Un anno di indagini per arrivare a
36 ordinanze di custodia cautelare emesse dal Gip del Tribunale
di Modena, a carico di una vera e propria banda di albanesi
accusati di associazione a delinquere finalizzata all’
agevolazione di immigrazione clandestina, favoreggiamento e
sfruttamento della prostituzione, anche minorile, di una
cinquantina di giovani straniere.


La squadra mobile della questura di Modena, nel corso di una
maxi-operazione coordinata dal dirigente Amedeo Pazzanese e
svolta in collaborazione con i colleghi di Reggio Emilia,
Torino, Bergamo, Bologna, Ferrara e Mantova, ha smantellato una
grossa organizzazione che era riuscita a strutturare tra Modena,
Reggio Emilia, Bergamo e Torino una rete di reclutamento e
sfruttamento di ragazze provenienti dai paesi dell’Est europeo e
poi costrette a prostituirsi.
Gli albanesi arrestati, tutti fra i 30 e i 40 anni, alcuni
senza fissa dimora, si erano rigidamente divisi i compiti:
alcuni si occupavano di ‘reclutare’ le ragazze nei loro paesi d’
origine -in particolare Albania-, di fornire loro passaporti e
documenti -in alcuni casi contraffatti- e di mandarle poi in
Italia. Qui un altro gruppo le sistemava in appartamenti presi
regolarmente in affitto e, dopo aver diviso le giovani in
piccoli gruppi, le ‘scortavano a distanza’ durante il lavoro
notturno. Dell’organizzazione facevano parte anche alcune donne,
tutte denunciate, che provvedevano ad addestrare le ragazze e a
fornire loro profilattici e altro materiale necessario all’
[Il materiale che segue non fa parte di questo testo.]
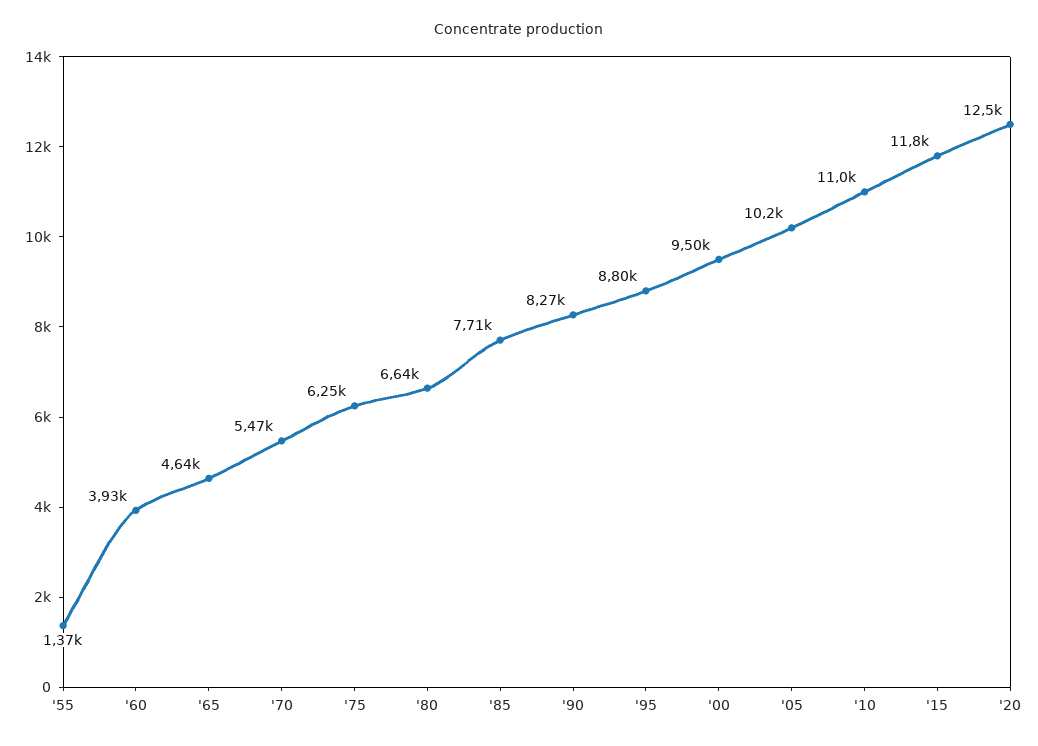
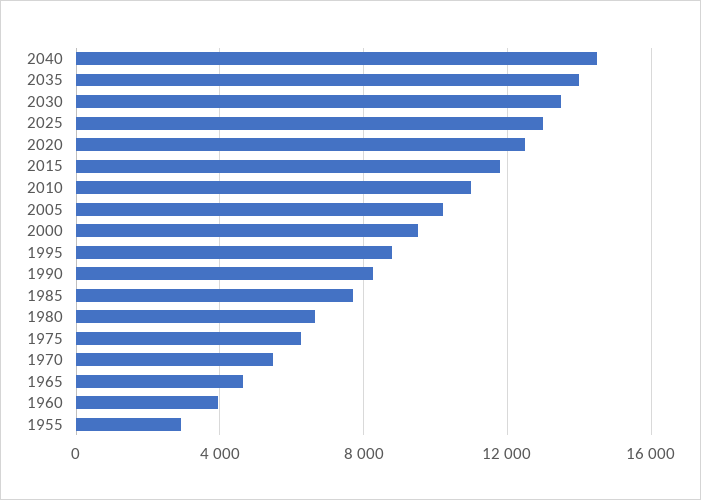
'55: 1370 -> 3000
2040: none -> 14500
2035: none -> 14000
2030: none -> 13500
2025: none -> 13000

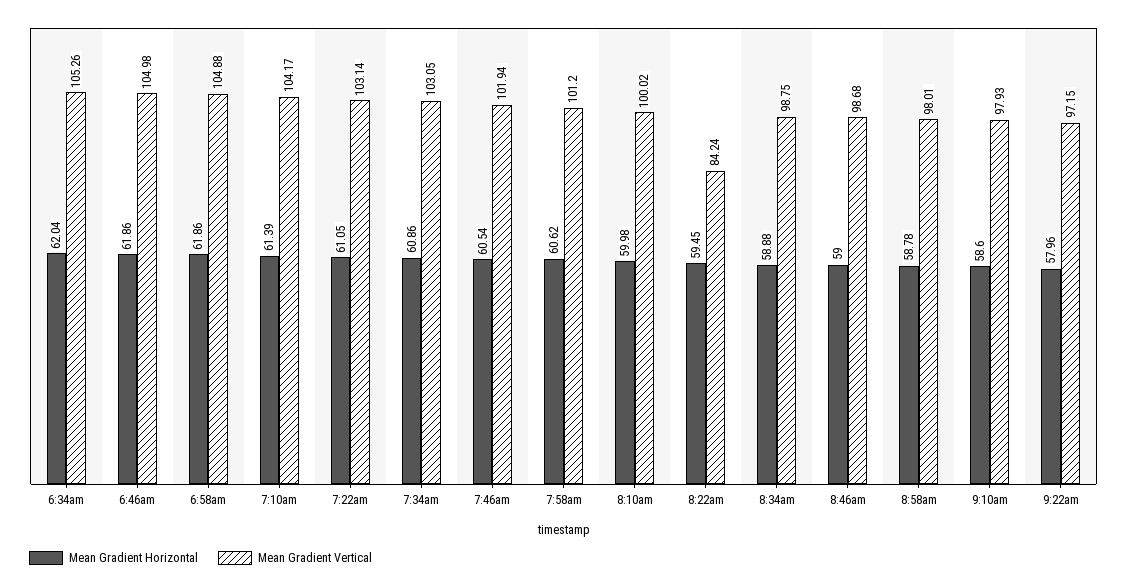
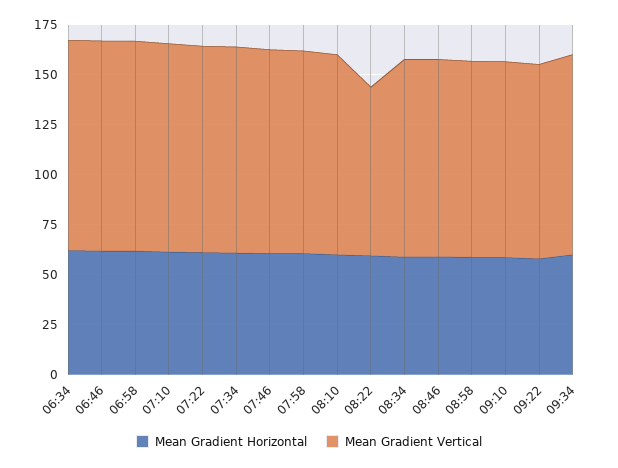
Mean Gradient Horizontal, 09:34: none -> 60
Mean Gradient Vertical, 09:34: none -> 100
attività. Erano poi loro a prelevare e custodire l’incasso di
ogni notte per consegnarlo poi ai connazionali. Nel caso di un
eventuale controllo di polizia o di un’espulsione, la banda
predisponeva con eccezionale tempestività il rientro in Italia
delle prostitute rimpatriate attraverso passaporti e permessi di
soggiorno falsi.
Secondo gli investigatori questo sarebbe ”un elementare
sistema per rendere l’organizzazione impermeabile ad eventuali
tentativi di ribellione da parte delle giovani sfruttate” che
raramente entravano in contatto con gli sfruttatori. Una parte
del denaro provento di questa e di altre attività illecite -spaccio di sostanze stupefacenti- veniva investita in Albania
soprattutto in attività immobiliari o nell’acquisto di pubblici
esercizi.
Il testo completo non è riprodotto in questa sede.